No, el día crucial, el día definitivo que marcó el destino de Zapatero, del PSOE y por ende de la España de comienzos del siglo XXI no fue ni el 11, ni el 12, ni el 13, ni el 14 de marzo de 2004, sino el 22 de julio de 2000 cuando, de forma bastante inesperada, el joven diputado por León fue elegido secretario general de su partido por un ínfimo margen de 9 votos, equivalente a menos del uno por ciento de los delegados. Casi nadie recuerda ahora que aquel Congreso socialista se encontró no ya «con dos o tres caminos» entre los que optar, sino con cuatro. Además de Zapatero que obtuvo 414 votos y de Bono que logró 405, también compitieron la guerrista Matilde Fernández que alcanzó 109 y nada menos que Rosa Díez que cosechó 65.

Habría bastado, pues, que cinco de sus propios 414 votantes se hubieran inclinado por Bono, o que lo hubieran hecho 10 de los 174 que optaron por las dos candidatas que mejor representaban la tradición encriptada en las tres últimas letras de las siglas del PSOE, para que el desenlace hubiera sido otro. Visto lo visto en relación con las negociaciones con ETA, el disparate del Estatuto de Cataluña y las constantes concesiones, tanto en el ámbito simbólico como en el más sustantivo, a quienes quieren destruir la España constitucional, no es aventurado imaginar que habría sido suficiente un poco más de información sobre lo que Zapatero tenía en la cabeza para que esas migraciones se hubieran producido.

Ganar o perder una elección por menos del uno por ciento equivale desde luego a que un balón que se pasea por el aro entre en la bolsa o se quede fuera.
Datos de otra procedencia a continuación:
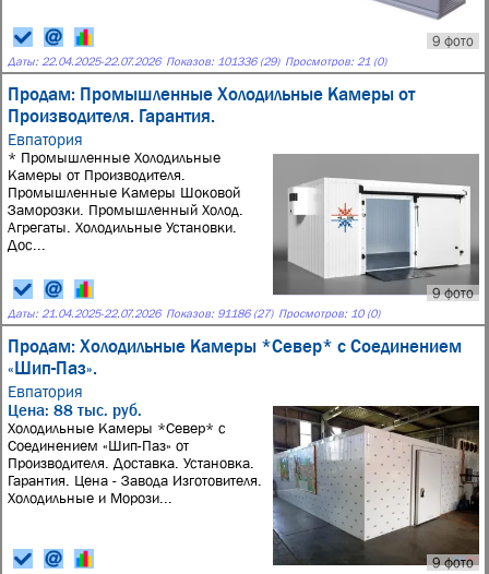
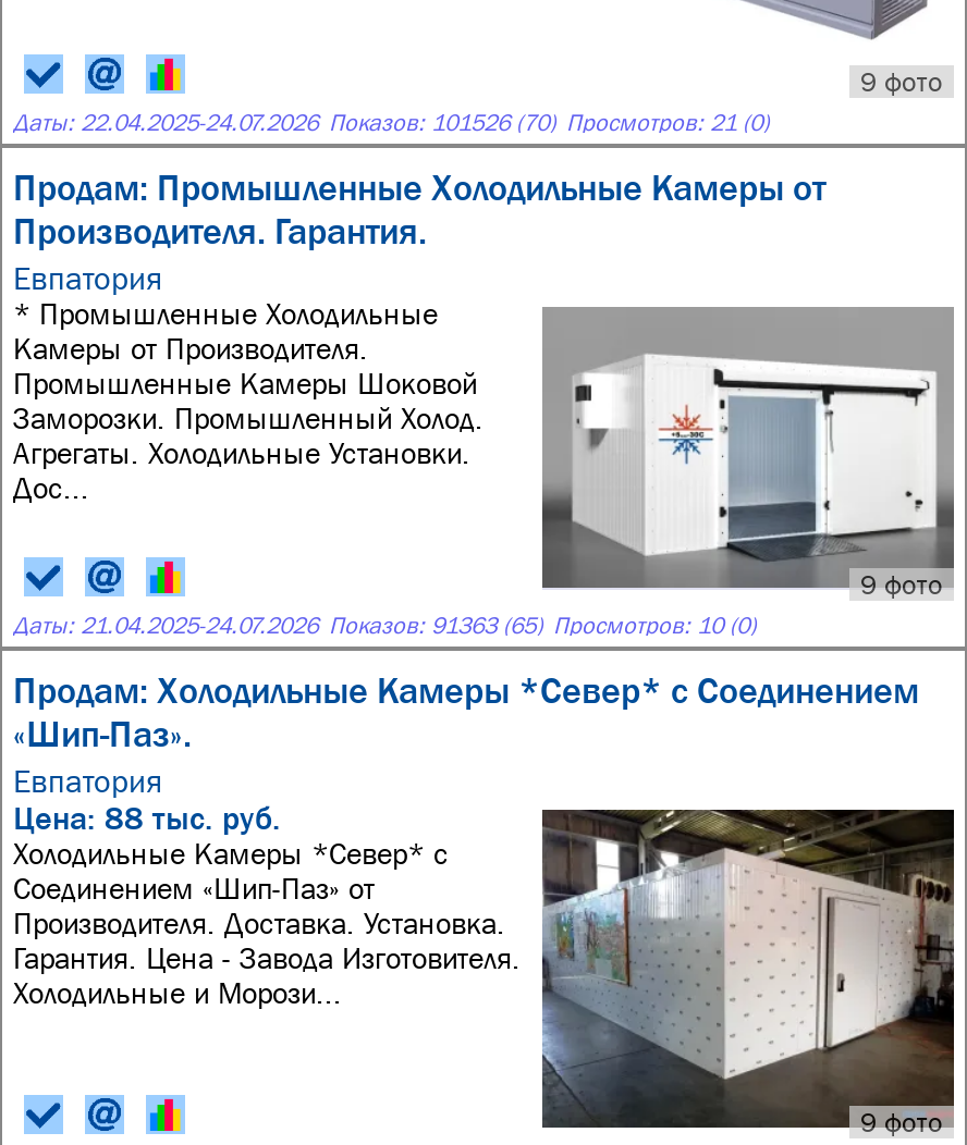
[8,55,386,68] Даты: 22.04.2025-22.07.2026 Показов: 101336 (29) Просмотров: 21 (0) -> [13,109,769,135] Даты: 22.04.2025-24.07.2026 Показов: 101526 (70) Просмотров: 21 (0)
[8,307,380,320] Даты: 21.04.2025-22.07.2026 Показов: 91186 (27) Просмотров: 10 (0) -> [13,612,756,638] Даты: 21.04.2025-24.07.2026 Показов: 91363 (65) Просмотров: 10 (0)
La combinación de factores favorables que necesitaba Zapatero era como mínimo tan enrevesada y difícil de obtener como los requisitos para el éxito de ese último lanzamiento a la desesperada del domingo. Audax fortuna iuvat, dejó dicho Virgilio. «La fortuna ayuda a los valientes». ¿Pero acaso Pau Gasol no fue al menos tan valiente y diestro como Zapatero al jugársela y colocar la pelota donde debía? No, la fortuna ayuda a los afortunados. Y hace la puñeta a quienes deben padecerlos.